I think it started when Carol died. You know when a person is the wrinkle around your eyes from smiling too much? When they are the first smell of rain or the fresh salt off of a beach wind breeze? That was Carol. She was the smell of light smoke from a fireplace filled with last year’s firewood, fighting off that unexpected cold snap. She was the beginning and middle and end of your favorite childhood book. She was my best friend.
Five years after we had met and three years into our marriage, Carol and I are driving home from a weekend on the South Shore with the windows down and nothing in the air but the ocean breeze and our own contentment. The sounds of Bill Evans dance in and out of our silence as Carol turns up the radio, only to have the wind tear the notes out into the night air through the back seat windows. That night, her hair still smelled like popcorn and salt air.

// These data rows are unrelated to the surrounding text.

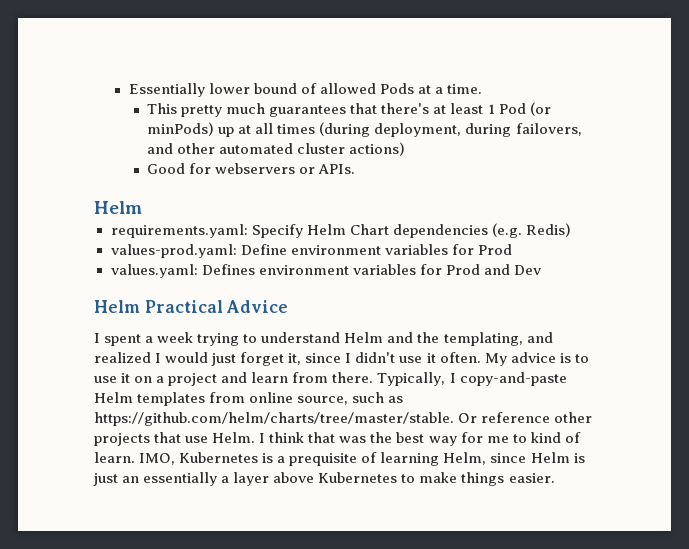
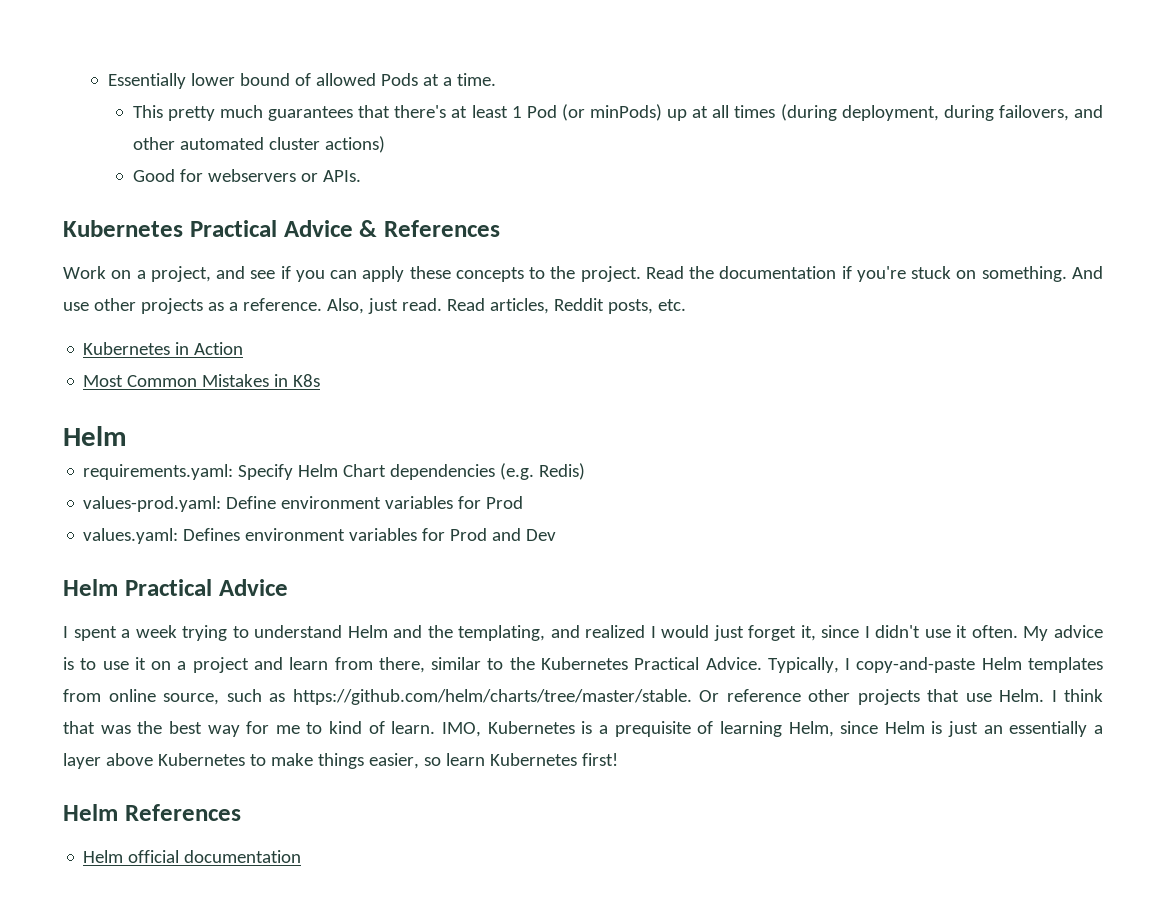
+ Kubernetes Practical Advice & References
+ Work on a project, and see if you can apply these concepts to the project. Read the documentation if you're stuck on something. And use other projects as a reference. Also, just read. Read articles, Reddit posts, etc.
+ Kubernetes in Action
+ Most Common Mistakes in K8s
- My advice is to use it on a project and learn from there.
+ My advice is to use it on a project and learn from there, similar to the Kubernetes Practical Advice.
- IMO, Kubernetes is a prequisite of learning Helm, since Helm is just an essentially a layer above Kubernetes to make things easier.
+ IMO, Kubernetes is a prequisite of learning Helm, since Helm is just an essentially a layer above Kubernetes to make things easier, so learn Kubernetes first!
+ Helm References
+ Helm official documentation

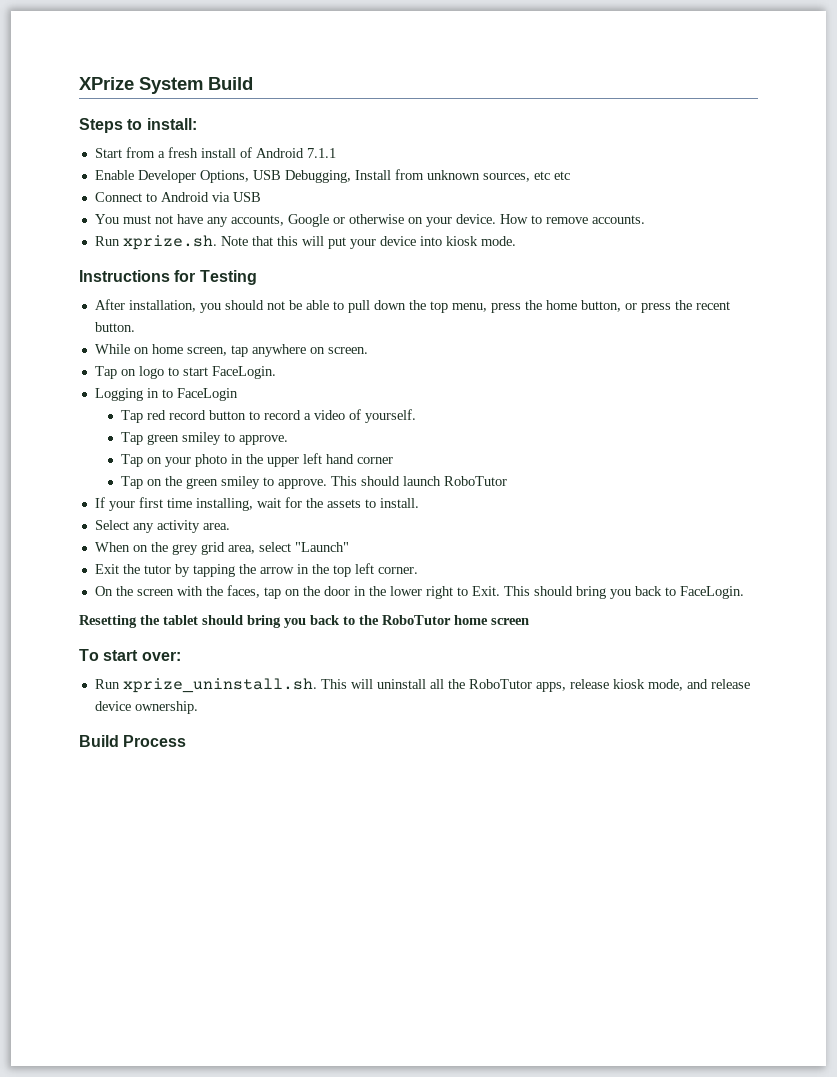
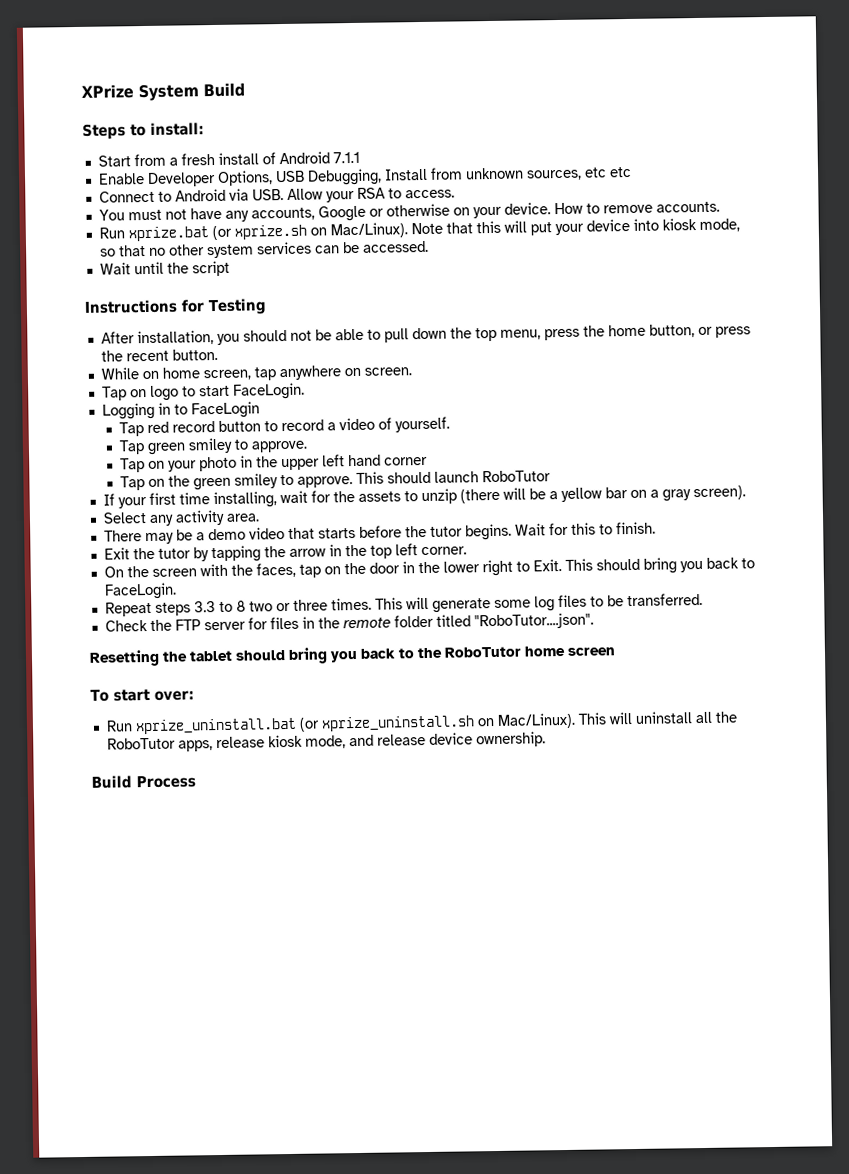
- Connect to Android via USB
+ Connect to Android via USB. Allow your RSA to access.
- Run xprize.sh. Note that this will put your device into kiosk mode.
+ Run xprize.bat (or xprize.sh on Mac/Linux). Note that this will put your device into kiosk mode, so that no other system services can be accessed.
+ Wait until the script
- If your first time installing, wait for the assets to install.
+ If your first time installing, wait for the assets to unzip (there will be a yellow bar on a gray screen).
  Select any activity area.
- When on the grey grid area, select "Launch"
+ There may be a demo video that starts before the tutor begins. Wait for this to finish.
+ Repeat steps 3.3 to 8 two or three times. This will generate some log files to be transferred.
+ Check the FTP server for files in the remote folder titled "RoboTutor....json".
- Run xprize_uninstall.sh. This will uninstall all the RoboTutor apps, release kiosk mode, and release device ownership.
+ Run xprize_uninstall.bat (or xprize_uninstall.sh on Mac/Linux). This will uninstall all the RoboTutor apps, release kiosk mode, and release device ownership.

There was no hurry with Carol and I, no urgency, just the cool and calm reservations of two people who knew they had each other. I guess that’s why I hate these yuppies sometimes, why I hate myself. I’m so caught up in my quarterlies or my thread count that I forget the smell of saltwater and popcorn. And at the end of the day, I trickle out the base of the hive to find the weather like this, with the clouds from the coast bringing in the warm smell of fresh seafoam and sand and I suddenly find myself somewhere else. I am on the beach, watching the sunrise set fire to the blue blanket ocean and wishing all the ants would just slow down.
It’s hard to find reasons to live or laugh or love in a dark room, and for a long time after Carol, that’s all this city was to me. In a lot of ways, it still is.